Numerous other embodiments may be envisaged, without departing from the spirit and scope of the invention.

Claims

1. A method of making a surface of a musical instrument for use as a pan drum comprising:

a) providing a sheet of metal having an outer peripheral region and an inner region which will form the drum;

b) securing the outer peripheral region of the sheet of metal such that it is mechanically clamped or held;

c) relatively bringing an the inner region of the sheet of metal and a forming member together in such a manner as to provide a force therebetween while relatively rotating the sheet and the forming member so as to form a first bowl.

2. A method as defined in claim 1 wherein step (c) is performed by a computer controlled machine.

3. A method as defined in claim 2, wherein the computer controlled machine includes the forming member, and wherein the forming member is brought into contact with the inner region of the metal sheet and is forced against the inner region of the metal sheet with a force sufficient to deform the metal sheet.

4. A method as defined in claim 3 wherein the force changes non-linearly as the member moves across the inner region of the sheet.

5. A method as defined in claim 4 wherein the forming member is a roller and wherein grooves are formed in the inner region by the forming member, and wherein the roller is applied in the absence of a mandrel.

6. A method as defined in claim 5 wherein the forming member is moved across the inner region of the metal sheet without passing beyond the center of the sheet, thereby sweeping through an arc of no more than 90 degrees.

7. A method as defined in claim 5 wherein the grooves form circular patterns in the inner region.

8. A method as defined in claim 7 wherein the step of securing the sheet includes the step of securing the outer peripheral region of the sheet in a frame clamped between two members.

9. A method as defined in claim 8 wherein the step of securing the sheet includes bolting the outer peripheral region to a frame.

10. A method as defined in claim 9 wherein the outer peripheral region is clamped while being rotated about an axis orthogonal to an axis about which the forming member is moved.

11. A method as defined in claim 10, wherein the first bowl is stamped with domes or dimples to form note regions.

12. A method as defined in claim 11 wherein the note regions have substantially planar surfaces defined about the domes or dimples each forming drumming region forming a musical note, and wherein a plurality of the notes differ in pitch.

13. A method as defined in claim 12 further comprising providing a second bowl having an opening in a bottom portion thereof, wherein the second bowl is coupled to the first bowl forming an instrument.

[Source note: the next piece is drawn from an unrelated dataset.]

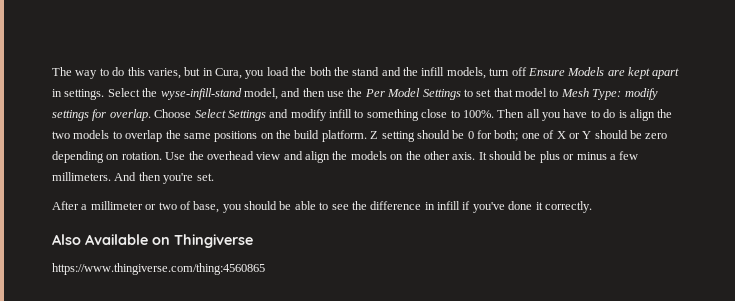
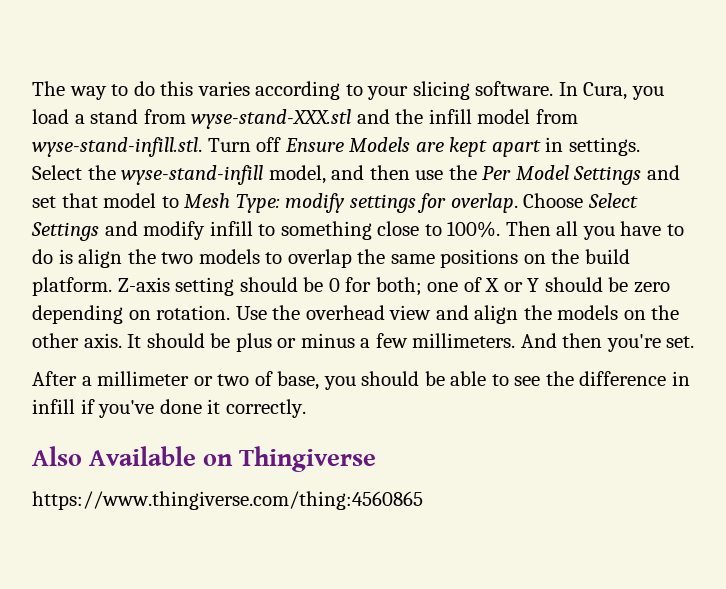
[147,67,510,79] varies, but in Cura, you load the both the stand and the infill models, turn -> [197,81,664,100] [32,109,578,129] [32,137,251,157] varies according to your slicing software. In Cura, you load a stand from wyse-stand-XXX.stl and the infill model from wyse-stand-infill.stl. Turn
[160,88,242,100] wyse-infill-stand -> [121,165,264,185] wyse-stand-infill
[463,89,473,97] to -> [646,165,680,180] and
[370,131,379,139] Z -> [117,277,170,292] Z-axis

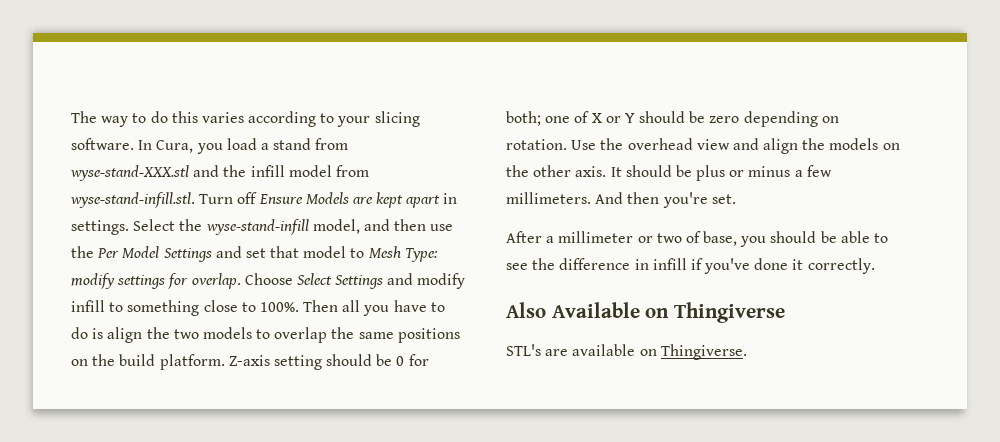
[32,491,423,510] https://www.thingiverse.com/thing:4560865 -> [506,344,747,360] STL's are available on Thingiverse.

14. A musical instrument for drumming comprising:

an upper curved substantially hemispherical metal surface having a central axis of symmetry, the hemisphere forming a dish on an inside surface and forming a dome on an outside surface thereof, a thickness of the hemisphere varying radially from the outside edge to the central axis such that a region therebetween has a thickness that is at least 30% less than a thickness of the outside edge or a thickness about the central axis.

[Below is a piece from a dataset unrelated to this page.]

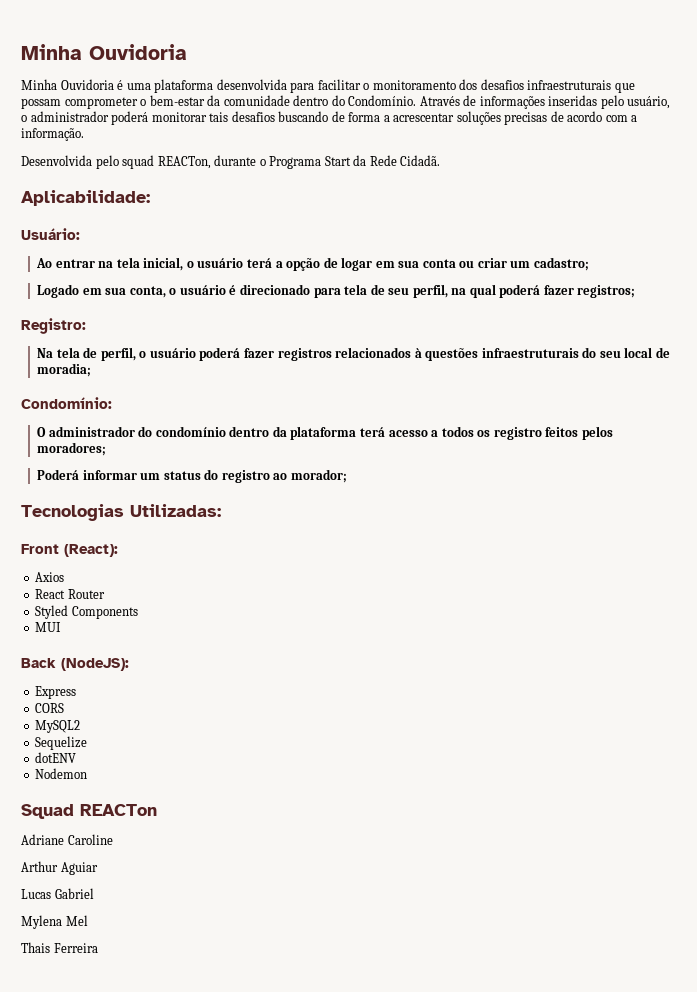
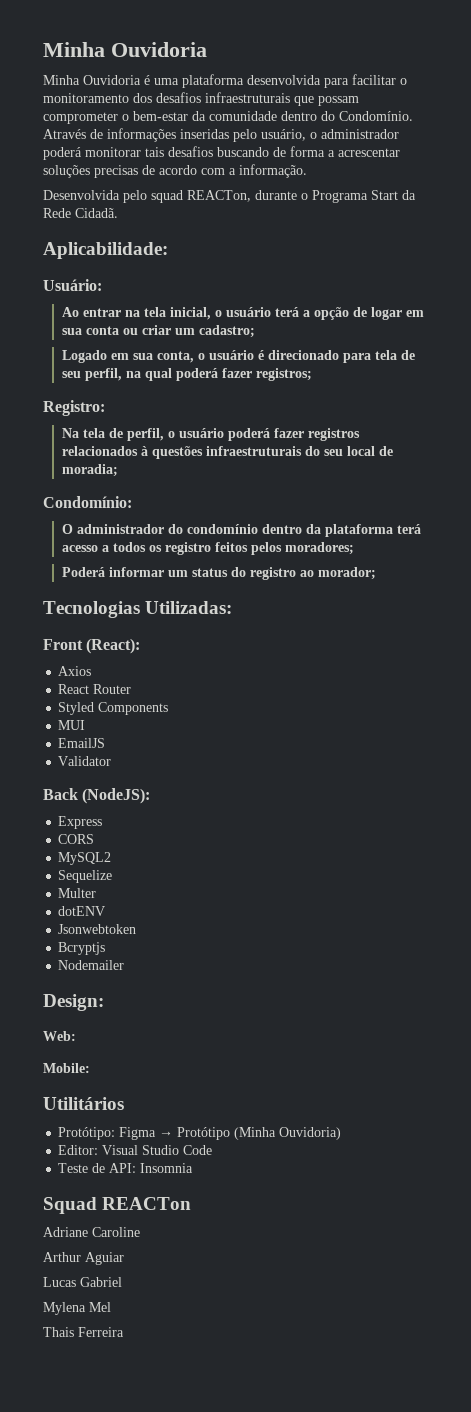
(62, 627) none -> [58,738,106,748] [58,756,112,766] // EmailJS // Validator
(88, 743) none -> [58,888,97,898] // Multer
[35,768,88,779] Nodemon -> [58,924,137,934] [58,942,106,955] [58,960,125,970] [43,994,104,1011] [43,1031,76,1041] [43,1063,90,1073] [43,1097,124,1110] [58,1127,342,1140] [58,1145,213,1155] [58,1163,194,1173] Jsonwebtoken // Bcryptjs // Nodemailer // Design: // Web: // Mobile: // Utilitários // Protótipo: Figma → Protótipo (Minha Ouvidoria) // Editor: Visual Studio Code // Teste de API: Insomnia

15. A musical instrument as defined in claim 14 wherein the thickness of the metal in a region immediately surrounding the central axis is at least 1.4 times the thickness of a mid region of the hemisphere.

16. A musical instrument as defined in claim 14 wherein the upper curved substantially hemispherical surface has a plurality of spaced apart note regions located on the surface, wherein a major portion of each note region is substantially planar.

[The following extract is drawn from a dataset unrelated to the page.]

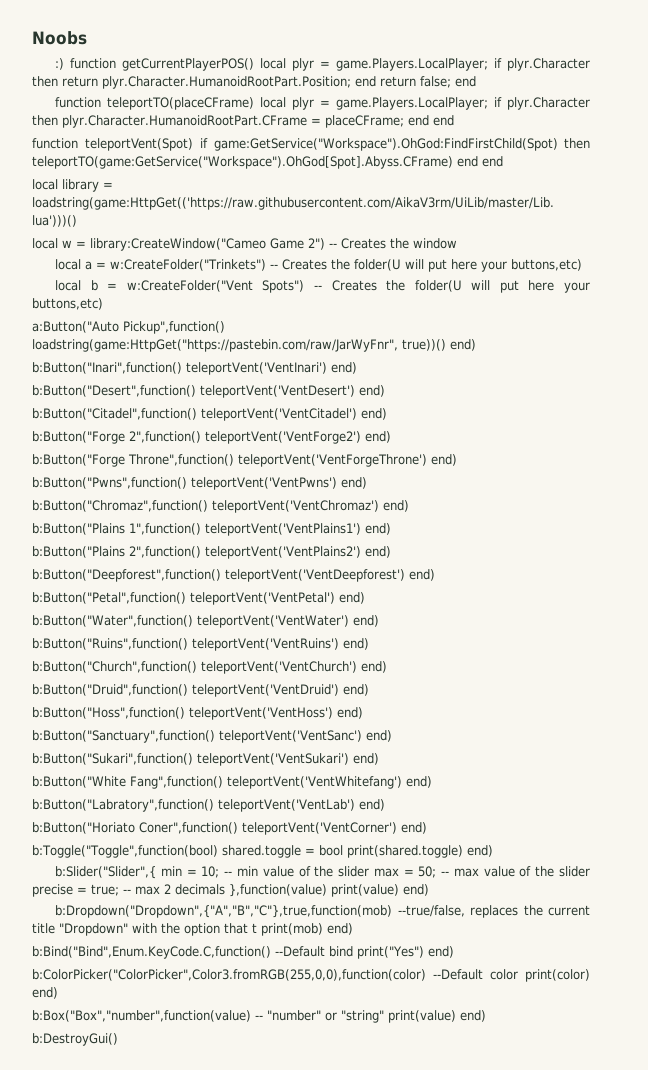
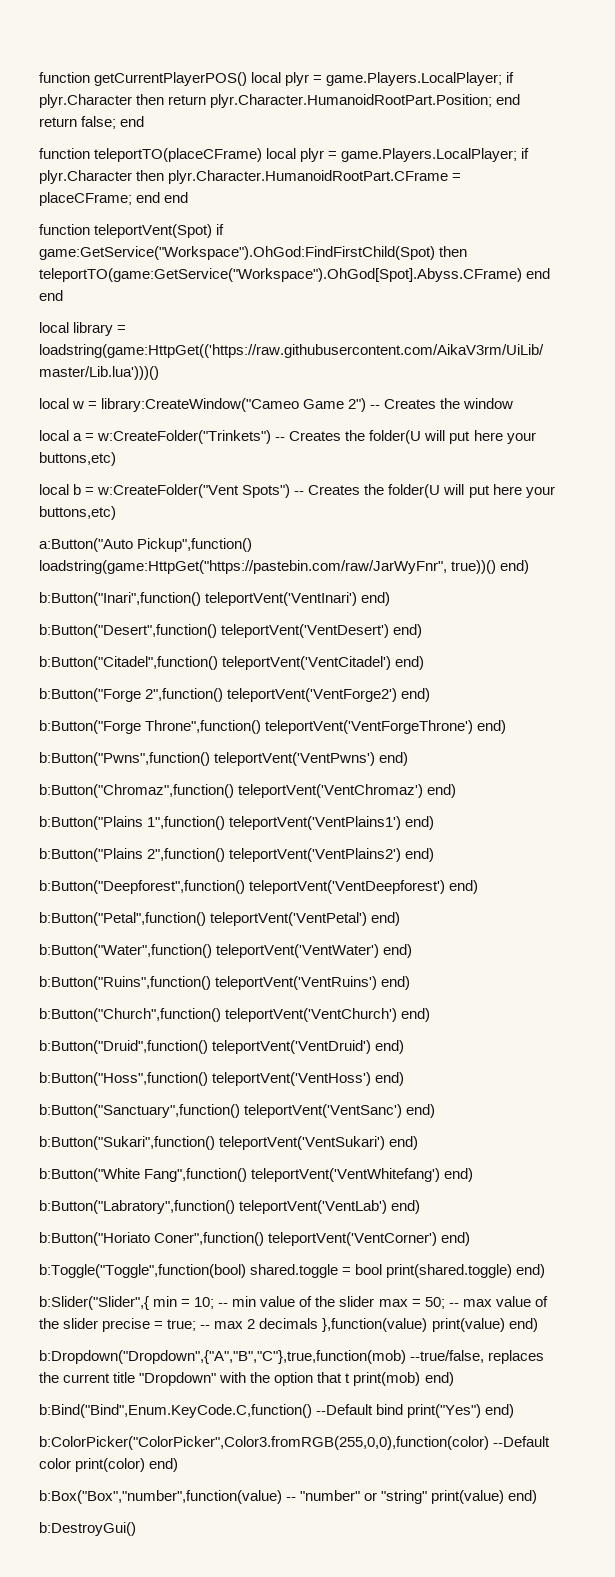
[32,31,87,45] [55,58,65,70] Noobs // :) -> (39, 77) none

17. A musical instrument as defined in claim 16 wherein a minor portion of each note region is concave or convex in a central region of the note region.

18. A musical instrument as defined in claim 17, wherein the major portion of each note region is stamped so as to form the planar surface.

19. A musical instrument as defined in claim 14 further comprising a bowl shaped bottom coupled to the an upper curved substantially hemispherical metal surface.

20. A musical instrument as defined in claim 14 wherein the thickness of the metal around an outer periphery of the hemisphere is at least 1.4 times the thickness of a mid region of the hemisphere.